----- Extracted data

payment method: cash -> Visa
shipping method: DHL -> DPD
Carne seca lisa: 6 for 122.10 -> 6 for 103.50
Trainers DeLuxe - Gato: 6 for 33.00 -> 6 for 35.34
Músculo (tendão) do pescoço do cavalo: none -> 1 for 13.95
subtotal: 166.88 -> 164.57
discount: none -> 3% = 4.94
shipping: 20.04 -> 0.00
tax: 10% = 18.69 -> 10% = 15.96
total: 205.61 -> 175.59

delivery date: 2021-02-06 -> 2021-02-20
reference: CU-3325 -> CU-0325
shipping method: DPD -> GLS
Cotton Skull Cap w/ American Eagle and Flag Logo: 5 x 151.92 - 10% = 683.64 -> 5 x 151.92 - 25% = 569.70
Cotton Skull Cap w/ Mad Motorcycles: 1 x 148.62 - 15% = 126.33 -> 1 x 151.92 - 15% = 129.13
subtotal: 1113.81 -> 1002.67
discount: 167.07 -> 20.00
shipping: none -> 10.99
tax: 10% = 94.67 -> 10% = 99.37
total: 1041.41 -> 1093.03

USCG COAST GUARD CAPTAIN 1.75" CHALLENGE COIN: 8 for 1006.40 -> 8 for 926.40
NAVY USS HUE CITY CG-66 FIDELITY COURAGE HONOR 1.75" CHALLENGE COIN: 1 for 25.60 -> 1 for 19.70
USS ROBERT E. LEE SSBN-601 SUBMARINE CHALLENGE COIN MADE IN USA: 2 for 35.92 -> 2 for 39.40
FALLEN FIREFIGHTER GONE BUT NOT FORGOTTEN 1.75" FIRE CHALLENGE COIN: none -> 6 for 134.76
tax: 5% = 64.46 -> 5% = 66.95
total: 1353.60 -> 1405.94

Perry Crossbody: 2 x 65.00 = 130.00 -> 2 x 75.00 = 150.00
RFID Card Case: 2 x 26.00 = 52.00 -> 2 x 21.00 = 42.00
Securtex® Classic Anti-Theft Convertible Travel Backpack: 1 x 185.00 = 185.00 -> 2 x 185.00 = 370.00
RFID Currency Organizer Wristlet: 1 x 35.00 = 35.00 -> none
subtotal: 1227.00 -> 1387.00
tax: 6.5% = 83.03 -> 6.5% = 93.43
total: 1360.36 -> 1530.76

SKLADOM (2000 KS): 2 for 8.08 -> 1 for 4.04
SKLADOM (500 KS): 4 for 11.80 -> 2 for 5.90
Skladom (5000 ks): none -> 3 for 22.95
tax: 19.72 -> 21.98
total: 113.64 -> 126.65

----------

Task goal:
Exactly the lines from the one containing "subtotal: 1227.00 -> 1387.00" through the final line of the records above are needed, copied word for word.

Solution:
subtotal: 1227.00 -> 1387.00
tax: 6.5% = 83.03 -> 6.5% = 93.43
total: 1360.36 -> 1530.76

SKLADOM (2000 KS): 2 for 8.08 -> 1 for 4.04
SKLADOM (500 KS): 4 for 11.80 -> 2 for 5.90
Skladom (5000 ks): none -> 3 for 22.95
tax: 19.72 -> 21.98
total: 113.64 -> 126.65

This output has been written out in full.